Even we city slickers know that a small seed packs a powerful punch as it grows into, say, a large tree. A little acorn turns into a mighty oak tree complete with limbs, branches, leaves, and, yes, the fruit of more acorns—more of its own kind of fruit. That’s also the way the serpent-seed works. It started out as a small acorn of believing the lie that “you shall be like God” (Gen. 3:5). Now it has become the huge tree of a fallen humanity intent on ignoring God, always trying to refashion God into our image, and every individual thinking, in one way or another, that he or she is equivalent to God.

However, our gracious and merciful God did not want His human creatures to perish. He never has and never will. So He planted a second Seed, the Divine Seed—His beloved Son—in order to overcome the poisonous serpent-seed. Right after the fall into sin, He sowed the seed of His Gospel promise. The Seed of the woman would conquer the seed of the serpent. That Divine Seed born of the woman would stomp on and crush the serpent’s head. And like a seed planted in cold winter soil, the seed of God’s Gospel promise lay dormant for many centuries, waiting for the warmth and moisture of spring to begin sprouting, growing, and coming to fruition. Through all those centuries, God made sure that His Divine Seed would come to fruition. God’s saving Seed would come from the offspring, the seed, of Abraham, and God would bless all peoples through Him. God would raise up for King David an offspring, a Seed, Who would establish an eternal kingdom with an eternal place of worship.
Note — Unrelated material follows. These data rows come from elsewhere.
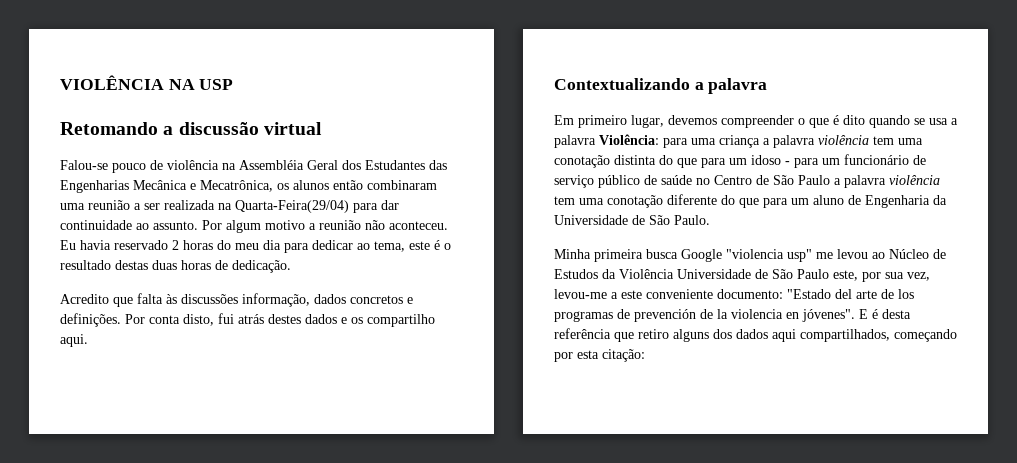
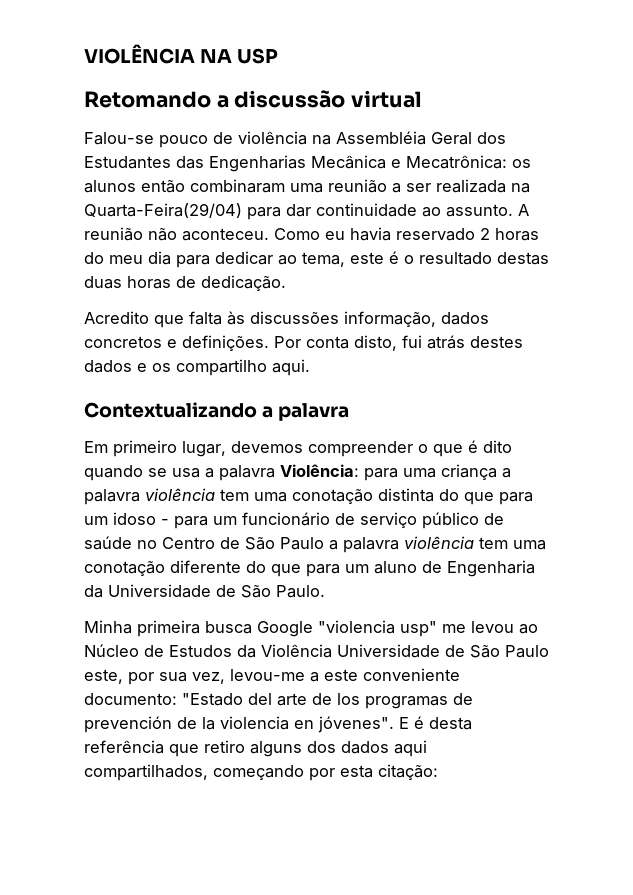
[200,180,273,192] Mecatrônica, -> [406,155,507,169] Mecatrônica:
[202,220,316,233] Por algum motivo a -> [518,204,529,216] A
[60,240,76,250] Eu -> [274,228,345,240] Como eu

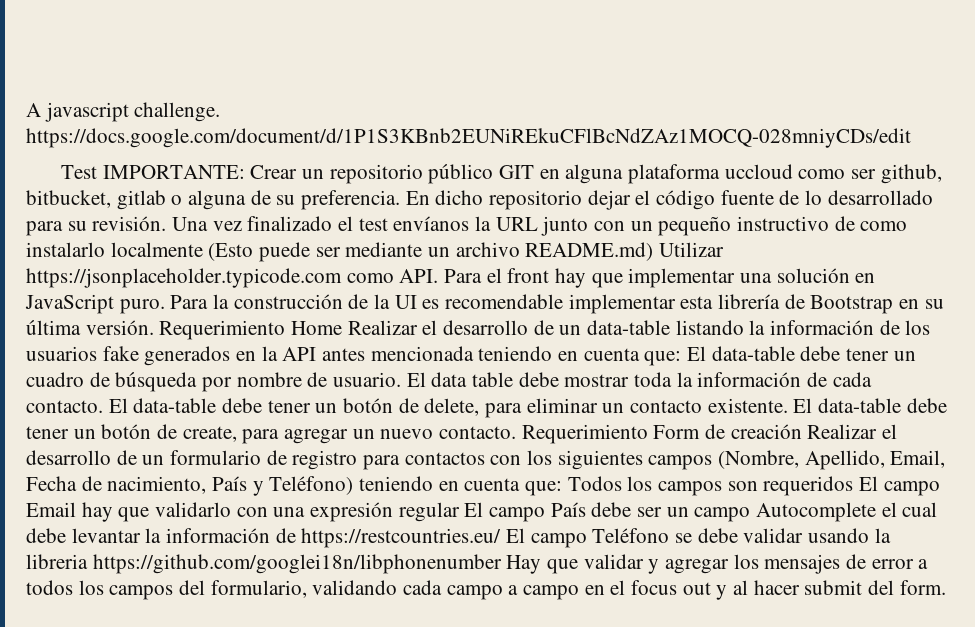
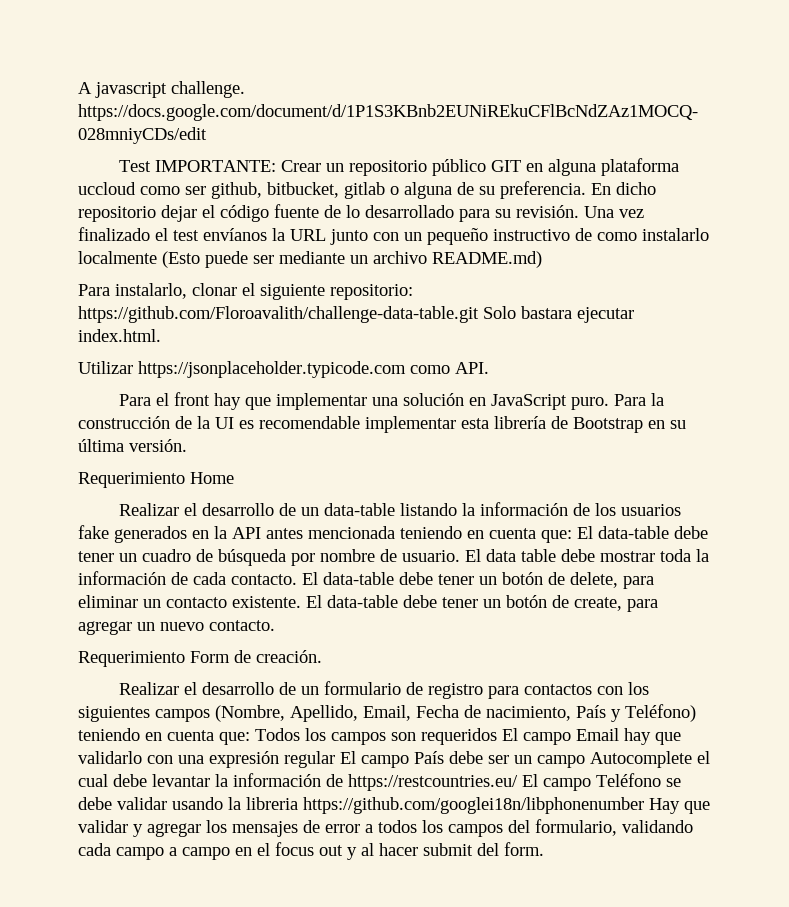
(654, 251) none -> [78,283,413,300] [78,306,634,323] [78,329,161,342] // Para instalarlo, clonar el siguiente repositorio: https://github.com/Floroavalith/challenge-data-table.git Solo bastara ejecutar index.html. //
(439, 276) none -> (489, 368) //
(154, 327) none -> (187, 445) //
(343, 328) none -> (234, 478) //
(517, 432) none -> (275, 625) //
[730,424,802,439] creación -> [256,650,322,663] creación. //

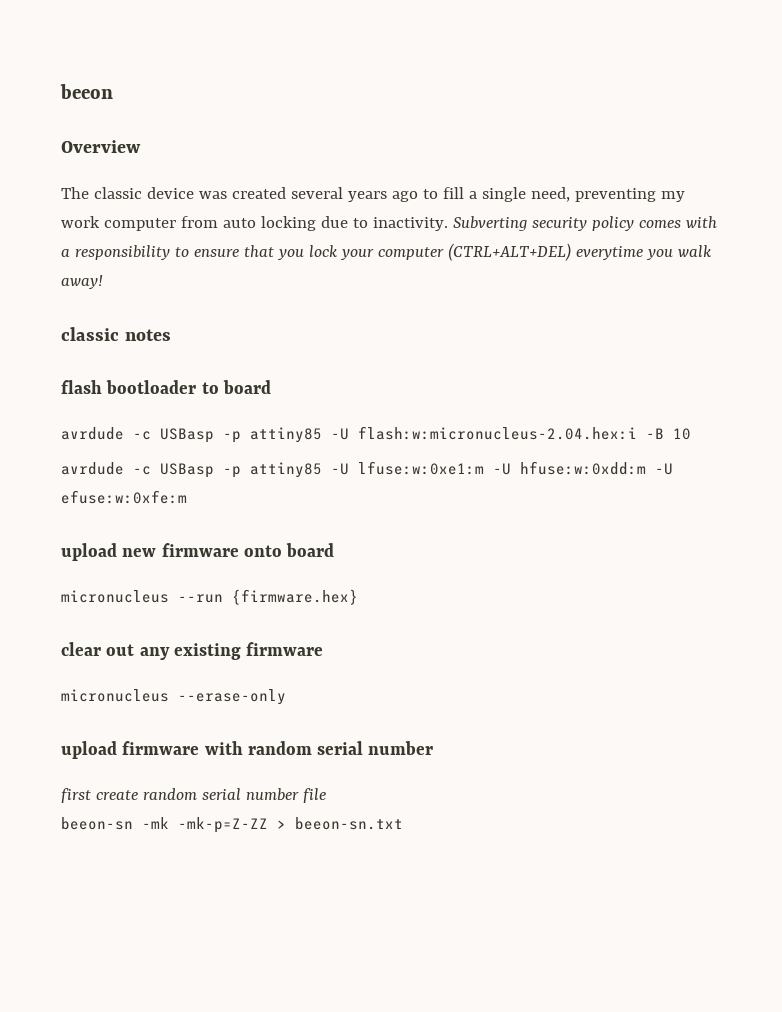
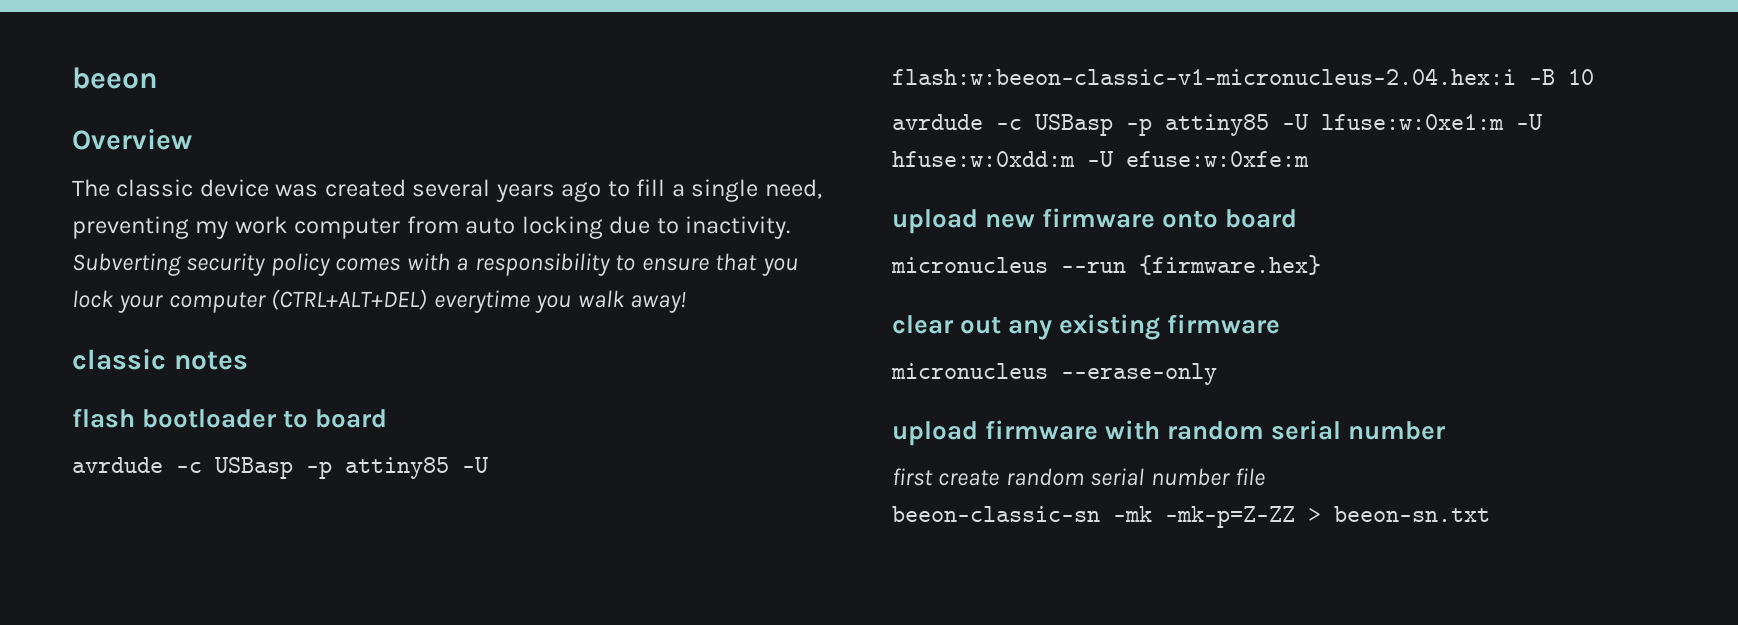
[358,426,637,440] flash:w:micronucleus-2.04.hex:i -> [892,68,1516,85] flash:w:beeon-classic-v1-micronucleus-2.04.hex:i
[61,817,133,830] beeon-sn -> [892,506,1100,522] beeon-classic-sn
Then, finally, the warm, fruitful spring of God’s saving plan came. He sowed His Divine Seed—His beloved Son—in the world as He was conceived by the Holy Spirit and born of the Virgin Mary. Our Lord Jesus recklessly scattered the seeds of His teaching, His grace, and His mercy as He walked and talked among us, as He healed many, and as He endured the scrutiny of all who were poisoned by the serpent-seed. But most of all, our Lord Jesus, the Divine Seed, was planted into the ground of this world in His suffering and death on a cross. As Jesus said just days before He went to the cross: “Unless a grain of wheat falls into the earth and dies, it remains alone; but if it dies, it bears much fruit” (Jn. 12:24). And just look at the fruit! Look at the great, mighty tree of life that sprouted and blossomed and now bears fruit in His Resurrection! It’s better and stronger than an oak tree!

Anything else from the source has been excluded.